### Directions
The answer must consist of every line from the data that holds "employs".
Data records Block Start
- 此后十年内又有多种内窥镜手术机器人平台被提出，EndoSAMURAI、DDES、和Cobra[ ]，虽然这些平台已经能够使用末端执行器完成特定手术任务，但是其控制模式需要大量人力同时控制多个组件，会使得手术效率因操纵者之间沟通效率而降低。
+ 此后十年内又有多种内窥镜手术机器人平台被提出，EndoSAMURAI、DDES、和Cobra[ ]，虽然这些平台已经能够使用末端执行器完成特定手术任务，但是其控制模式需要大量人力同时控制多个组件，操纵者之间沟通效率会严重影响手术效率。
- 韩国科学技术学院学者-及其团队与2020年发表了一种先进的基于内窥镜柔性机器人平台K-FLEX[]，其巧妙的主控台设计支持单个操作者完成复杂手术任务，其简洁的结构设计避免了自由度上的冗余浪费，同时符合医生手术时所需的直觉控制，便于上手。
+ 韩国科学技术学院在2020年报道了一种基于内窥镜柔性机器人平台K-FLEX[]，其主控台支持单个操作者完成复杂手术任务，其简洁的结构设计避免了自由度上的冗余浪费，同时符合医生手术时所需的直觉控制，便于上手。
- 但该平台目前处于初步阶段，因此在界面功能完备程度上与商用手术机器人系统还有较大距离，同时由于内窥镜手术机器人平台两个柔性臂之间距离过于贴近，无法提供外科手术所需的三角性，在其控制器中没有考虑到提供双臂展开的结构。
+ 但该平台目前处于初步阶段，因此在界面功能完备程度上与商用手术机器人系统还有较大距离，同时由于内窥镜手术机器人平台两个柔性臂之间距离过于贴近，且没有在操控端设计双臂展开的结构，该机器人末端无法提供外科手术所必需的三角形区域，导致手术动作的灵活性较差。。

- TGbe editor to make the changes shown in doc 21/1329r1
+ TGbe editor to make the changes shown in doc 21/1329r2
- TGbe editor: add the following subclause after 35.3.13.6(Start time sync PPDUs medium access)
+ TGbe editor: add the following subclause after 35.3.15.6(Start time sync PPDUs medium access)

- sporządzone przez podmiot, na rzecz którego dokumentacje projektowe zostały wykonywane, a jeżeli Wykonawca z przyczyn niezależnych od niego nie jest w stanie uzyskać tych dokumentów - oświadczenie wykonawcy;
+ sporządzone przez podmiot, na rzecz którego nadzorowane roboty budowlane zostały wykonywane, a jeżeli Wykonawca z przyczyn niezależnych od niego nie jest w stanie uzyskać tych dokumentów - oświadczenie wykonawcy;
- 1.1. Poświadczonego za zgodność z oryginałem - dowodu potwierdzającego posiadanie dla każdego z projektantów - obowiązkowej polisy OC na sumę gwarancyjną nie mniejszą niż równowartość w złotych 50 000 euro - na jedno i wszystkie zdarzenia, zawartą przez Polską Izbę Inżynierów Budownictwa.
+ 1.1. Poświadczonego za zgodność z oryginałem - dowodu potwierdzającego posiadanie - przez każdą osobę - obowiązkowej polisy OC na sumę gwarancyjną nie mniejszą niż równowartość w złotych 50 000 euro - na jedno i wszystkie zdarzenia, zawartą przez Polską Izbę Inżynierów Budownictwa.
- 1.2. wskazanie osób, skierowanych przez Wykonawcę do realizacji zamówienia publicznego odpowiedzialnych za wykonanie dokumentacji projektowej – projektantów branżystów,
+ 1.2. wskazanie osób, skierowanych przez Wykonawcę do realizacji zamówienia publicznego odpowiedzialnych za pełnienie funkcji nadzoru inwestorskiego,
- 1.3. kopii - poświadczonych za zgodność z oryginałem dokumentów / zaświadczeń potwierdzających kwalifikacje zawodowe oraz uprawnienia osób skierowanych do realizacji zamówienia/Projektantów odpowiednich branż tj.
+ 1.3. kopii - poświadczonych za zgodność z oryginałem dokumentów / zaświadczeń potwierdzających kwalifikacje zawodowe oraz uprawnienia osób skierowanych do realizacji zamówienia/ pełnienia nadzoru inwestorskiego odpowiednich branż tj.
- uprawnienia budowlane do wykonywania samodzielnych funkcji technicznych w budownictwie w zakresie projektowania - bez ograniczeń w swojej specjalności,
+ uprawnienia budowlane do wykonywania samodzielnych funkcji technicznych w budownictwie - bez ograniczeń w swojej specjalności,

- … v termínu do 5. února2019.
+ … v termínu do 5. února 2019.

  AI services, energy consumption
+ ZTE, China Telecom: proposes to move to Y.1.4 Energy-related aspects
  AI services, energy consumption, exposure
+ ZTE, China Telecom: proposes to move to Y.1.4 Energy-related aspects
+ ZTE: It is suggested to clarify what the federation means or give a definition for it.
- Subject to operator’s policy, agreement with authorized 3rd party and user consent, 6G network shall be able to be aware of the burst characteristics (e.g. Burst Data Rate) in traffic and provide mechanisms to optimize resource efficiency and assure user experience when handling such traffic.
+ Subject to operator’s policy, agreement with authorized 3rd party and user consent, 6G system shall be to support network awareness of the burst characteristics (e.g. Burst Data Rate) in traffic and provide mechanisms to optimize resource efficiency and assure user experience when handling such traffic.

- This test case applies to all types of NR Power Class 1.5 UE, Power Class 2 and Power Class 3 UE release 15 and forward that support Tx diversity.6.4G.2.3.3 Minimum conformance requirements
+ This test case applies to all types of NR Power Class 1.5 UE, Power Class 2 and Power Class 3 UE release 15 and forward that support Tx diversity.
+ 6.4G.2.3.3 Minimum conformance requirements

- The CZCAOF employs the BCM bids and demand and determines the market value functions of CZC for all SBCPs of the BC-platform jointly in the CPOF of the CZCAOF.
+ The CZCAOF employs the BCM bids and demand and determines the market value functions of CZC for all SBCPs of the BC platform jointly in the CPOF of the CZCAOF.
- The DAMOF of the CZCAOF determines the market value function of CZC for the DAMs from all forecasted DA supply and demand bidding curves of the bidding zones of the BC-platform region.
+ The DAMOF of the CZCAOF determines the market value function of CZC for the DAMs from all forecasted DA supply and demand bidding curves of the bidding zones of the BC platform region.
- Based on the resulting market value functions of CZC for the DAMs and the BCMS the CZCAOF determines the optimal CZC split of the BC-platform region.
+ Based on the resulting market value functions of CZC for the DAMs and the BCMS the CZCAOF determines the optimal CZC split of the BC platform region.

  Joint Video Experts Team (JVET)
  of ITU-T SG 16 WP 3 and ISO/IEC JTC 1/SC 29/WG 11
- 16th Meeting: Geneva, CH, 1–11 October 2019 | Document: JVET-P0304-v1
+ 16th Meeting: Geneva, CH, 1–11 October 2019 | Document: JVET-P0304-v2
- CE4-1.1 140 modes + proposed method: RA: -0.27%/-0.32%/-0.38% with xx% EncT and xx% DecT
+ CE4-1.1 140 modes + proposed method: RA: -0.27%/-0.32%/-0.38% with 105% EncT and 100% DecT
Data records Block End
### Task result
- The CZCAOF employs the BCM bids and demand and determines the market value functions of CZC for all SBCPs of the BC-platform jointly in the CPOF of the CZCAOF.
+ The CZCAOF employs the BCM bids and demand and determines the market value functions of CZC for all SBCPs of the BC platform jointly in the CPOF of the CZCAOF.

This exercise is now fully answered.